Friday, April 17, 2015

This Is Why I Am Single - No Fun at the Fun Home


Tonight I saw FUN HOME at Circle In The Square Theatre.
This show is a sweet memory play (musical) in which the main character,
a lesbian cartoonist, recounts her story of discovering her sexuality while
wrestling with the memories of her fragmented relationship with her father.

The cast was great, the younger cast members were remarkable, the music and story
all worked very well together.  The show was funny, sad, touching, moving, thought provoking
and inspirational.  I was moved to tears a few times throughout.  I teared up at the sadness, the beauty, the discoveries, the tragedies and the performances.  I might be an easy audience, but Cripes!  I haven't been moved like this in a long time.
This show shook me up in such a great way, that instead of going out and hitting the Eagle NY,
which I have yet to visit, I headed back to my room, grabbing some Prosecco, cheese & crackers and chocolate candy on the way.  Seriously...


So, instead of eyeing beardy men in leather jockstraps as I had planned, I am here, recounting this experience for you (getting a little wet eyed as I do).  I certainly brought my own issues to the theater,  but I was very aware of the audience around me, and I was not alone in my weepy response.
This show is performed in, what we in the Biz call, the round (where the stage is in the middle of the house and the audience is seated around it ), so I could see the entire audience, save for the five rows behind me.  Now, you might think this is a This Why I Am Single about me crying in shows and movies and tv and some dog parks, but no, this is just the opposite.

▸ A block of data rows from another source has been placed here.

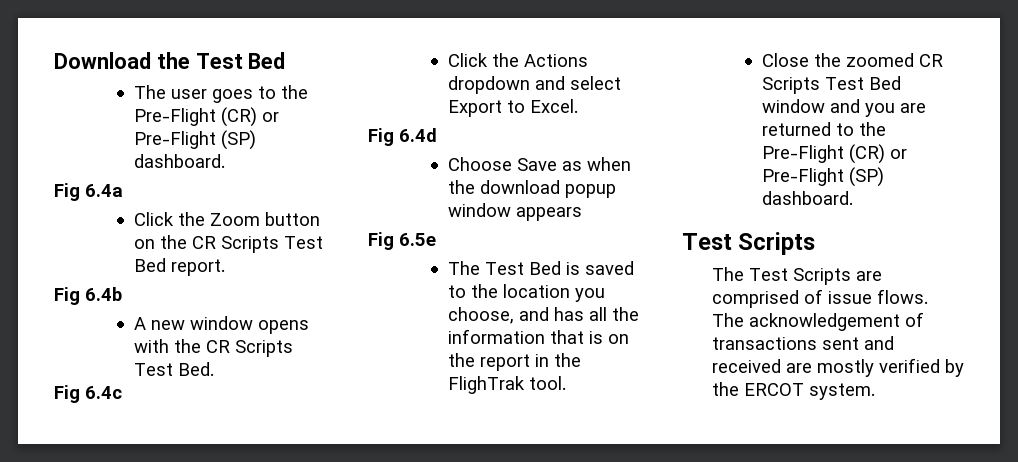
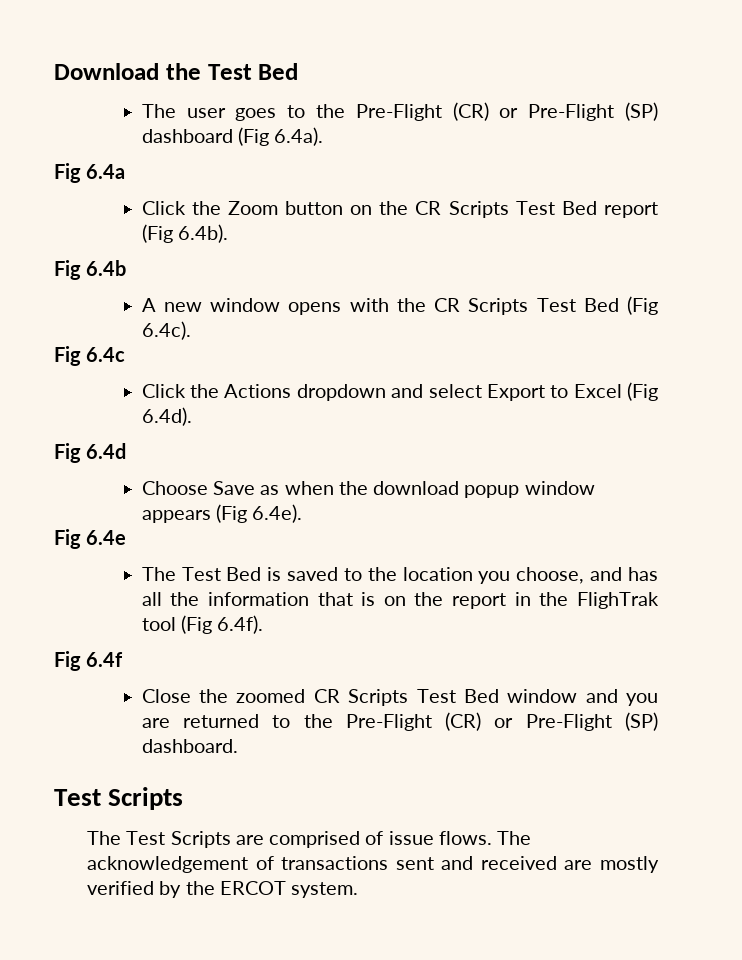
- The user goes to the Pre-Flight (CR) or Pre-Flight (SP) dashboard.
+ The user goes to the Pre-Flight (CR) or Pre-Flight (SP) dashboard (Fig 6.4a).
- Click the Zoom button on the CR Scripts Test Bed report.
+ Click the Zoom button on the CR Scripts Test Bed report (Fig 6.4b).
- A new window opens with the CR Scripts Test Bed.
+ A new window opens with the CR Scripts Test Bed (Fig 6.4c).
- Click the Actions dropdown and select Export to Excel.
+ Click the Actions dropdown and select Export to Excel (Fig 6.4d).
- Choose Save as when the download popup window appears
- Fig 6.5e
+ Choose Save as when the download popup window appears (Fig 6.4e).
+ Fig 6.4e
- The Test Bed is saved to the location you choose, and has all the information that is on the report in the FlighTrak tool.
+ The Test Bed is saved to the location you choose, and has all the information that is on the report in the FlighTrak tool (Fig 6.4f).
+ Fig 6.4f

I could see the entire audience, especially the fuddy duddy in the front row.  This guy looked like the cliche older, white, privileged Republican stereotype that is in the news often, lately.
It seemed that he went out of his way to look so bored and suffering that I wanted to go over
and kick him in the face as tears crawled down my face.  He sat there, literally with his chin
resting in his palm as if he were Dr. VanPelt in her fifth hour listening to Charlie Brown.  Charles Schulz might as well have drawn him there!  During the most funny/lovely song about changing a college major, I glanced over at him- still VanPelting, as the audience laughed and cooed.  During an amazingly on target rendition of a song about a very young lesbian experiencing her first silent crush, the audience beamed and he was still that stick in the mud figure- uninvolved, unfazed and unmoved.
Maybe undead!  The show takes place in a funeral home, maybe he's that surprise character that pops up at the end of the show, to show that despite our different orientations, we are ALL humans, with human emotions that confuse us and we are all looking for some kind of connection.
No, he was just a tired old fuck who didn't even clap at the end of amazingly performed numbers.

So, we get to it.  This why I am single, because if I thought, for one second that the man I call my
husband, or partner, or boyfriend could be such an unfeeling, impenetrable block of shit, I would dump him in an instant.  This ass was so boorish, that he couldn't even muster polite applause, or wipe off that fucking condescending, "why is everyone standing up and clapping?", look from his face.  It made me sadder for his wife than I felt for any of the characters I had just gone on an amazing journey with.  It's weird to see and love a show so much, knowing it's based on someone's actual life, then seeing someone else live it out right in front of you.  I won't live that life.  I won't live with that person. I'd rather die alone.

1 comment:

  1. A great theater experience is rare, something that I have only had a few times in my life. I am glad this show moved you so. There are many people who seem to go to shows because they "have to" as supporters or subscribers, but they only have interest in looking charitable. What a shame--I see them all the time at fancy places like the Ahmanson--they are the ones who leave before the curtain call to get to their cars first. A cast has just entertained you for two hours and you can't even wait three fucking minutes to applaud their efforts? But then I notice how the "bad people" get our attention, and affect my experience, so I work on having compassion for their sorry ass lives, and focusing on my own enjoyment and the casts' appreciation.

    Theater is not what it used to be. Now people have to bring in bottled water and candy, as though they will go into starvation mode without something in their mouths for two hours. They wear t-shirts or shorts, the phones go on, they talk. But once in a while magic happens on the stage and all of the other bullshit falls away. And if one other person in the audience is feeling that same magic, then you are not alone.